Column
'Zodra de Spelen waren en 'Mark' deed mee, versperden vrouwen het beeld'
Op Mark Tuitert is werkelijk niets aan te merken, hoezeer je ook je best doet iets te bedenken. Bij ieder ander zou zoiets irritant zijn, maar zelfs de afgunst is ons bij Tuitert niet gegund, schrijft Volkskrant-columnist Peter Middendorp.
Ik stond in de sportschool op een crosstrainer naar de 1.500 meter te kijken toen een jonge fitness-instructrice haar blonde hoofd uit een belendend sportzaaltje stak. Ik zag hoop en verlangen in haar ogen, vooral verlangen. 'Is Mark al geweest?' vroeg ze. 'Ja,' zei ik, en haalde mijn schouders op. Ik kon er ook niets aan doen.
Normaal zou deze boodschap ertoe moeten leiden dat iemand zich weer terugtrekt - Tuitert was ten slotte al geweest, er viel niets meer te zien - maar bij 'Mark' werkt dat anders. Ze stapte meteen haar zaaltje uit.
Ik zuchtte klaaglijk, het was niet mooi. Vier jaar lang kon je in je eentje naar onbelangrijke wedstrijden gaan zitten kijken, maar zodra er Olympische Spelen waren en 'Mark' deed mee, wisten vrouwen niet hoe snel ze je blik op het beeldscherm moesten versperren.

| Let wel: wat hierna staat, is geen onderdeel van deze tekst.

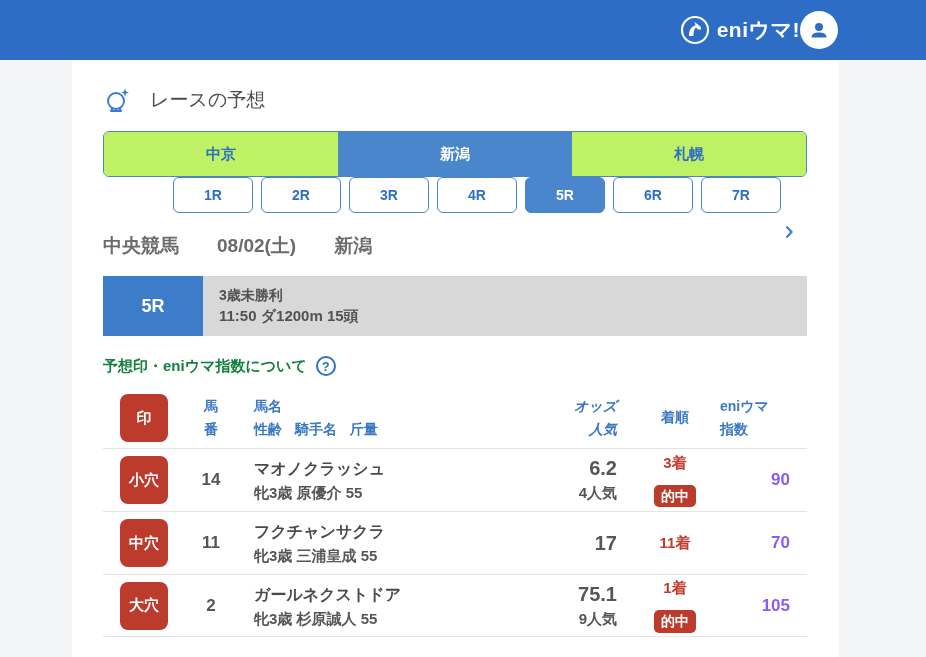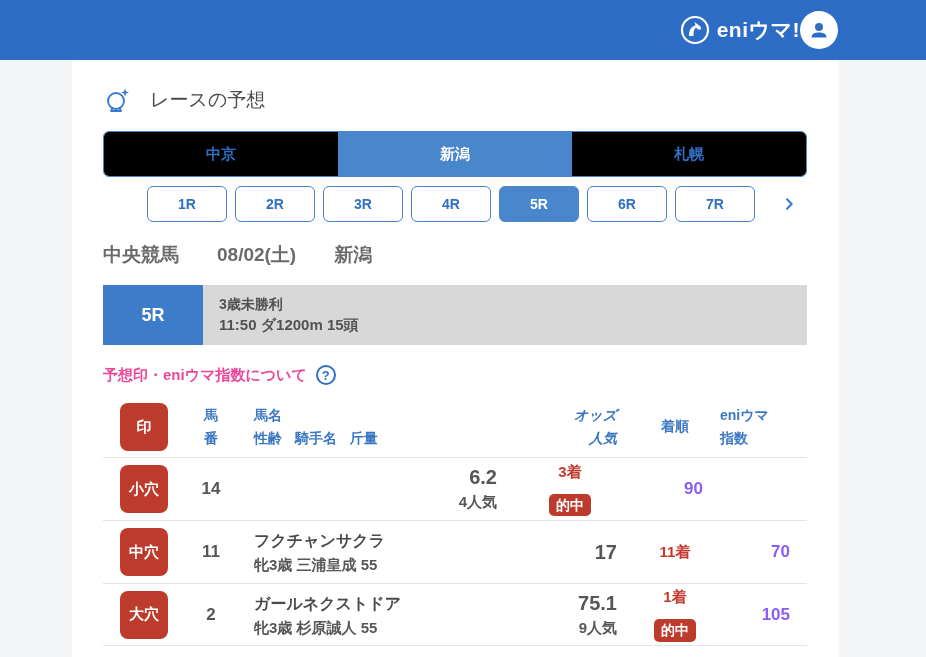--- a/index.html
+++ b/index.html
@@ -35,7 +35,7 @@
     border:1px solid #4a84c9; border-radius:6px; overflow:hidden; background:#fff;
   }
   .venue-tab {
-    flex:1; border:none; background:#000000; color:#2f6fc4;
+    flex:1; border:none; background:#bef264; color:#2f6fc4;
     font-size:15px; font-weight:bold; cursor:pointer;
     font-family:inherit;
   }

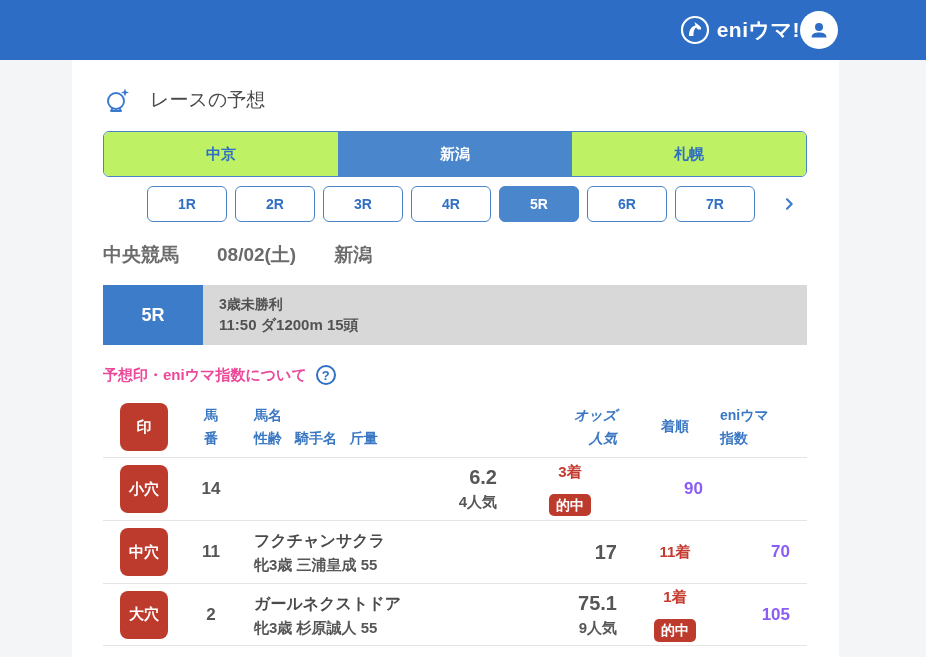--- a/index.html
+++ b/index.html
@@ -42,8 +42,8 @@
   .venue-tab.active { background:#4a86cb; color:#fff; }
   
   .race-row {
-    margin-top:9px; display:flex; align-items:center; gap:11px;
-    padding-left:44px; height:36px;
+    display:flex; align-items:center; gap:11px;
+    padding-left:44px; height:36px;flex-direction:column;
   }
   .race-btn {
     width:80px; height:36px; border:1px solid #4a84c9; border-radius:6px;

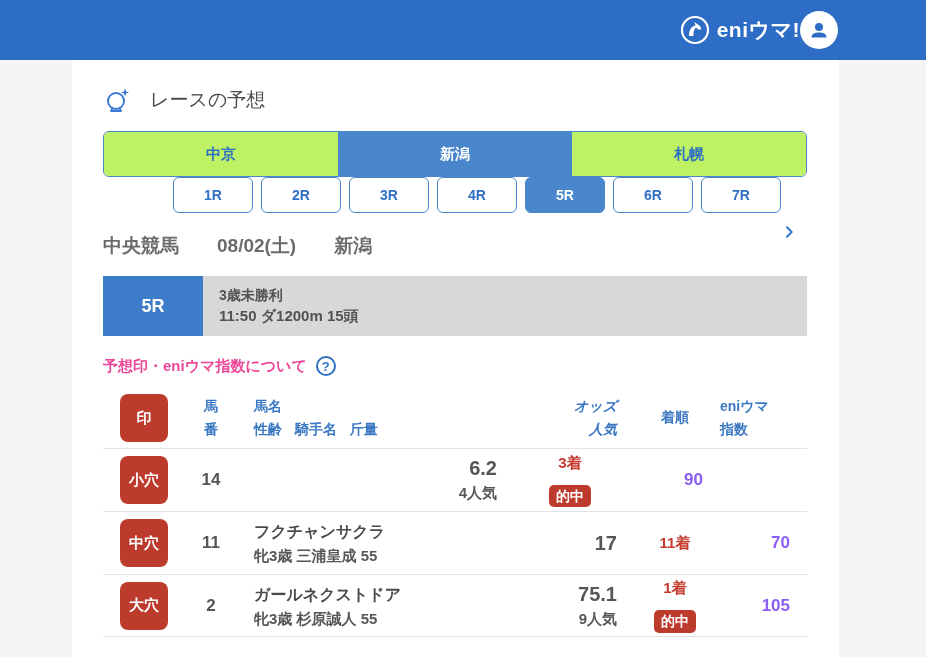--- a/index.html
+++ b/index.html
@@ -71,7 +71,7 @@
   .banner-details { font-size:15px; line-height:21px; }
   
   .info-row { margin-top:20px; display:flex; align-items:center; gap:9px; }
-  .info-label { font-size:15px; font-weight:bold; color:#ec4899; }
+  .info-label { font-size:15px; font-weight:bold; color:#15803d; }
   .help-icon {
     width:20px; height:20px; border-radius:50%; border:2px solid #2f6fc4;
     color:#2f6fc4; font-size:13px; font-weight:bold;

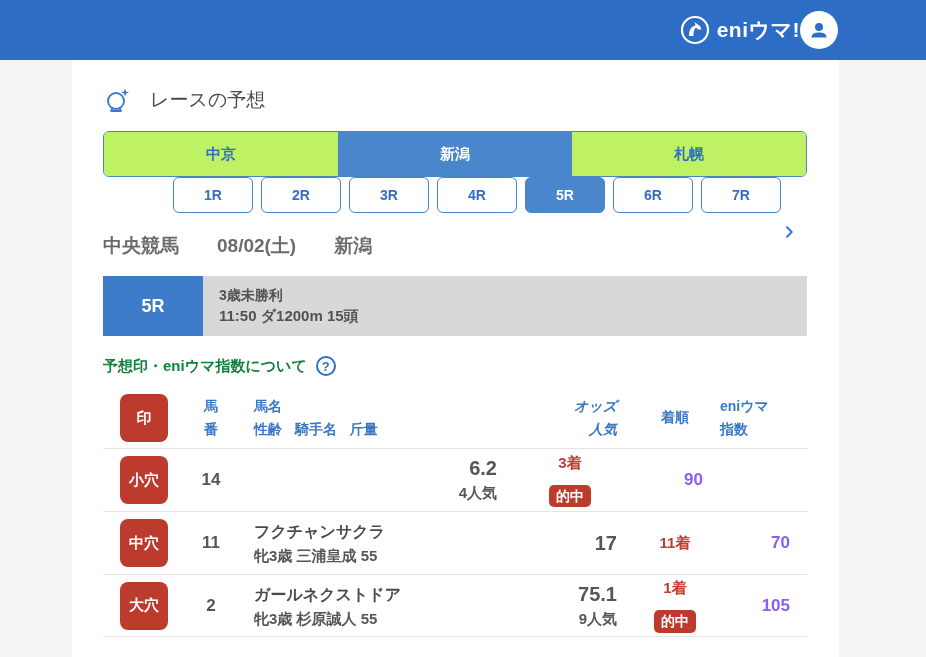--- a/index.html
+++ b/index.html
@@ -233,6 +233,10 @@
             <span class="mark-badge">小穴</span>
           </div>
           <div class="cell-no">14</div>
+          <div class="cell-name">
+            <div class="l1">マオノクラッシュ</div>
+            <div class="l2">牝3歳 原優介 55</div>
+          </div>
           <div class="cell-odds">
             <div class="l1">6.2</div>
             <div class="l2">4人気</div>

Ergens begreep ik het ook wel. Op Mark Tuitert is werkelijk niets aan te merken, hoezeer je ook je best doet iets te bedenken. Bij ieder ander zou zoiets irritant zijn, maar zelfs de afgunst is ons bij Tuitert niet gegund.
Sneller en strakker
Op belangstellenden zullen benen en billen van schaatsers de grootste aantrekkingskracht uitoefenen, al moeten ook de kruizen tot voor kort beslist de moeite van het kijken zijn geweest - je zag alles prima, achteraf kon je de boel zo natekenen. Maar ik weet niet welke mannenhaatster die pakken maakt - ze worden sneller en strakker, steeds sneller en strakker, net zolang tot er niets meer overschiet voor het oog.
Vreemd is het wel. In alle sporten wordt het seksuele aspect belangrijker - de snowboardsters lijken wel op uiterlijk geselecteerd - maar voor schaatsers maken ze pakken die zelfs van de grootste kerels meisjes maken. Zo had ik dus ook wel op schaatsen gekund.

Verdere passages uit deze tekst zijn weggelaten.